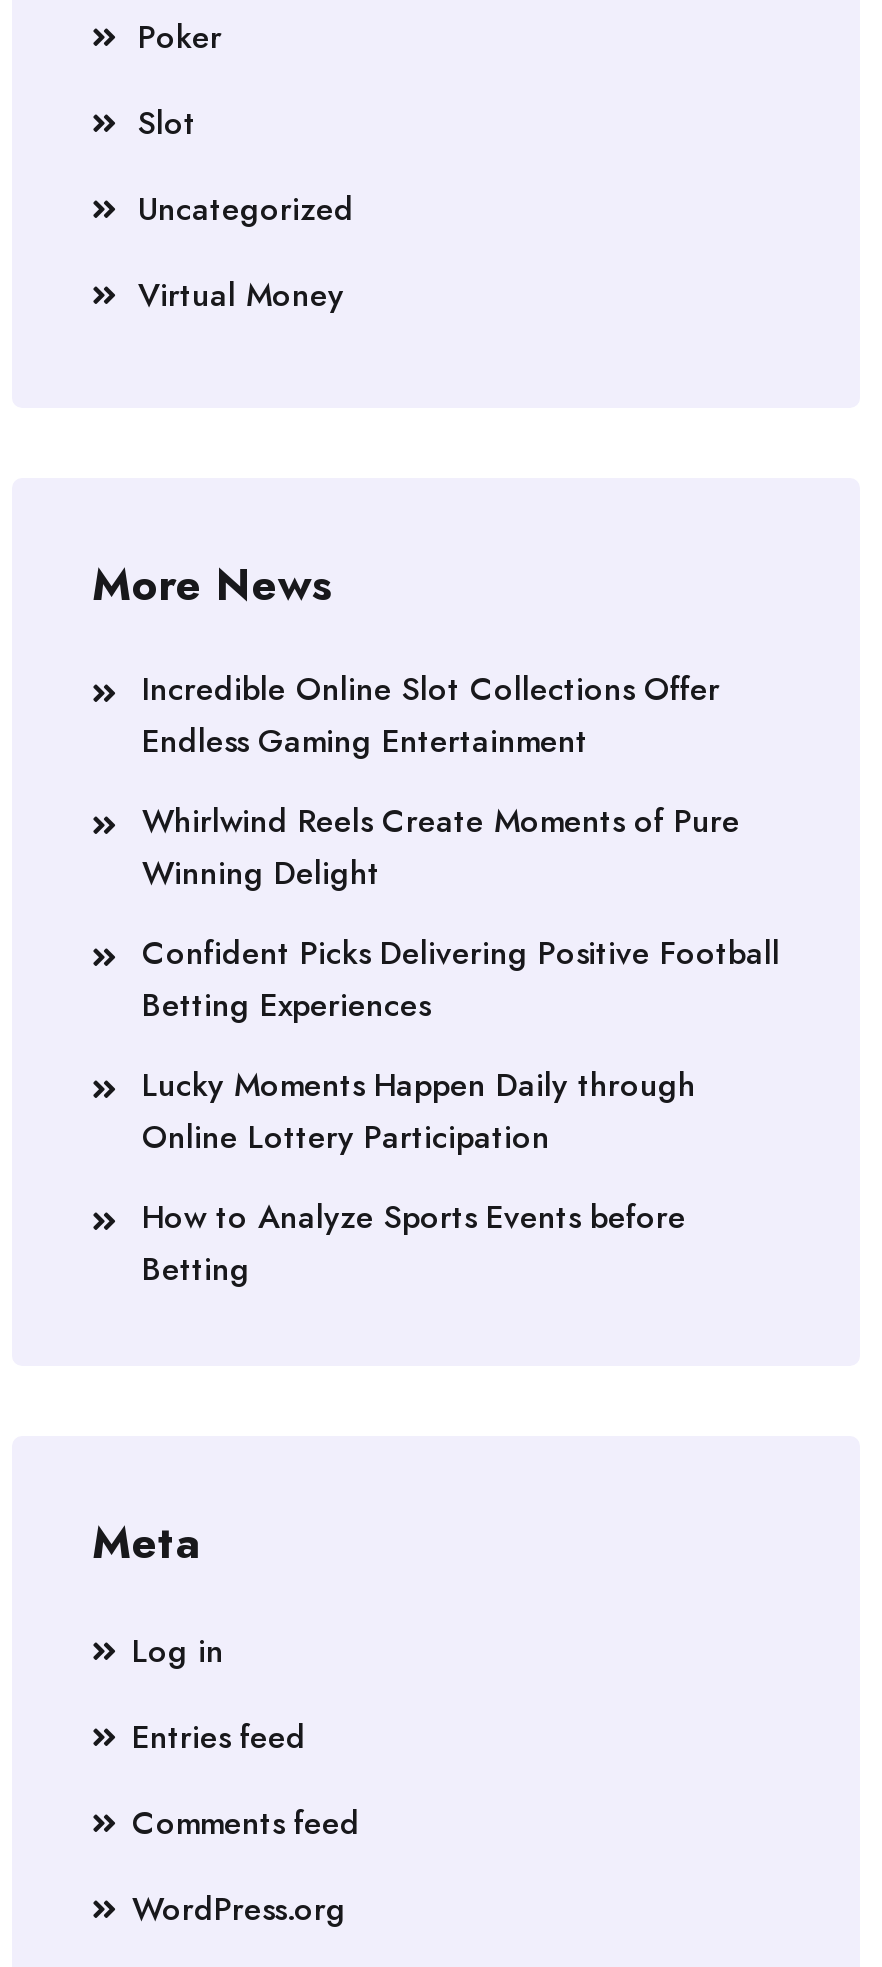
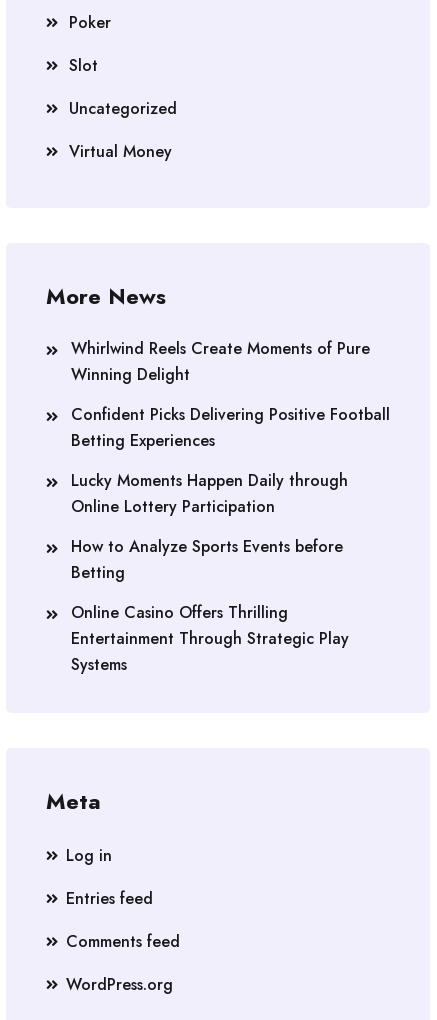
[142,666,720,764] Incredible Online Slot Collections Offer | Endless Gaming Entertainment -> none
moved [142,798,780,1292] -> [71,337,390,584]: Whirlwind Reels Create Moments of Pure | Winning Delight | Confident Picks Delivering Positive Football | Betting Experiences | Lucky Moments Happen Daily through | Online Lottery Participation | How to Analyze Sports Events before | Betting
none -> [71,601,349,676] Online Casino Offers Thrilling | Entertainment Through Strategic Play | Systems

━━━━━━

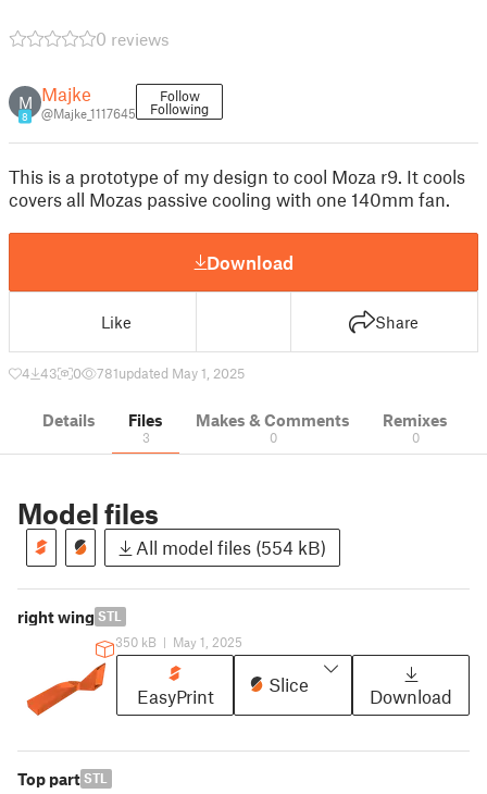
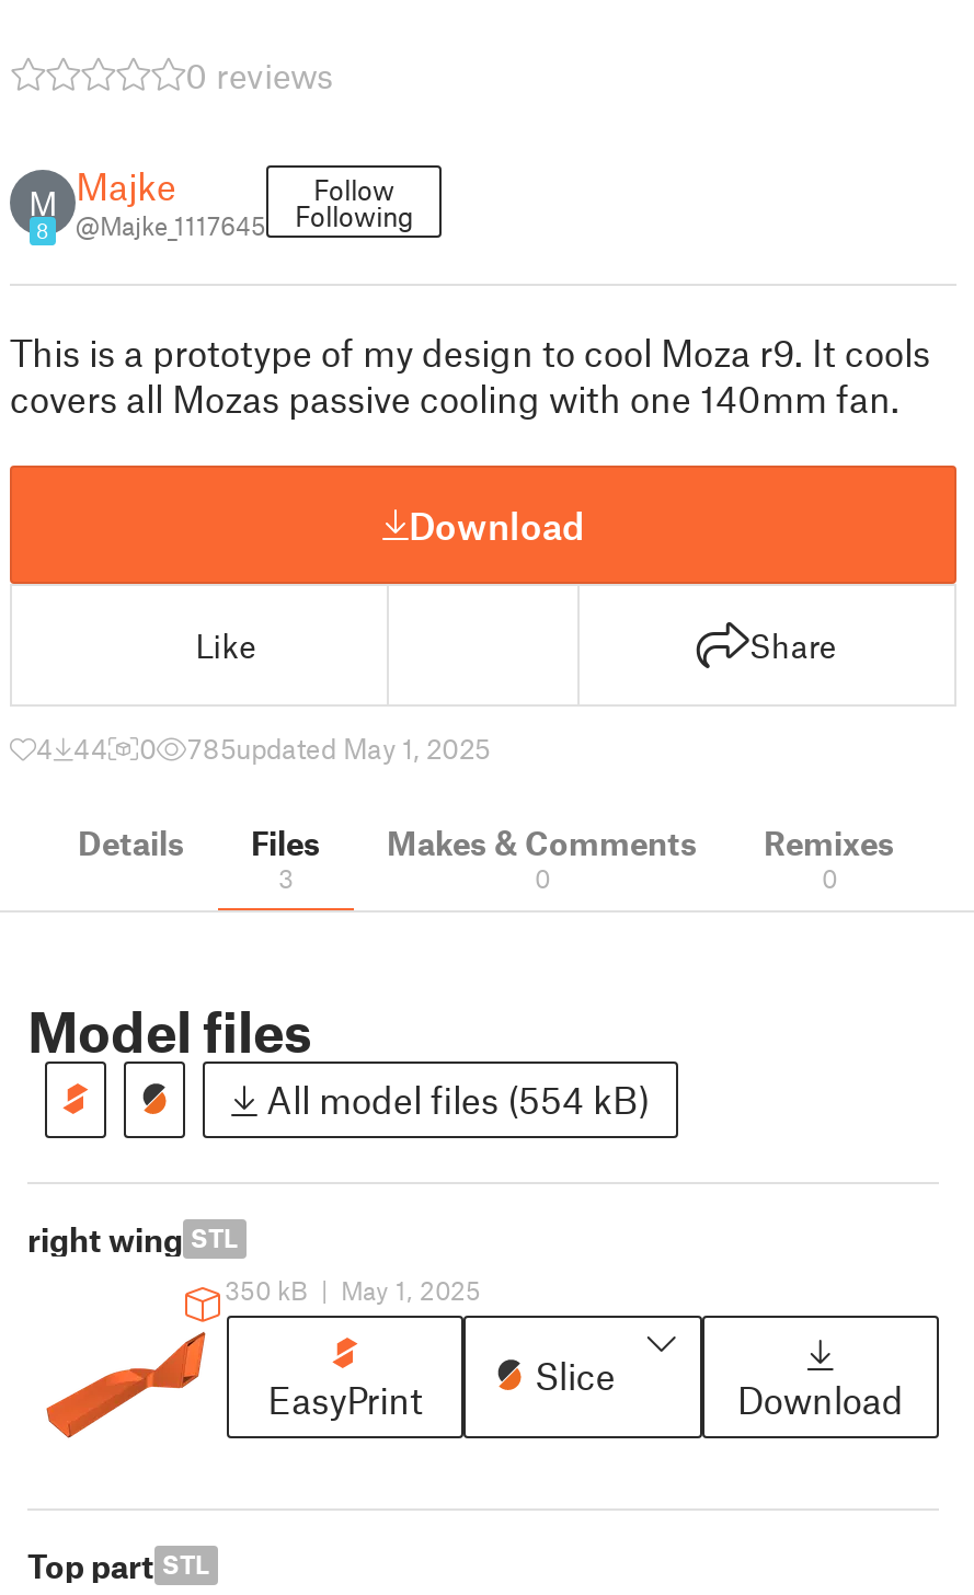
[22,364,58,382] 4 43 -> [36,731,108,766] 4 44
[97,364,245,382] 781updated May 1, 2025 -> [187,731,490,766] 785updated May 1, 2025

━━━━━━

- Exercise brief
Among the entries above, find the line with "moved [142,798,780,1292] ->" and the line with "none -> [71,601,349,676]"; give again exactly these two lines and all lines between them.

- The completed task
moved [142,798,780,1292] -> [71,337,390,584]: Whirlwind Reels Create Moments of Pure | Winning Delight | Confident Picks Delivering Positive Football | Betting Experiences | Lucky Moments Happen Daily through | Online Lottery Participation | How to Analyze Sports Events before | Betting
none -> [71,601,349,676] Online Casino Offers Thrilling | Entertainment Through Strategic Play | Systems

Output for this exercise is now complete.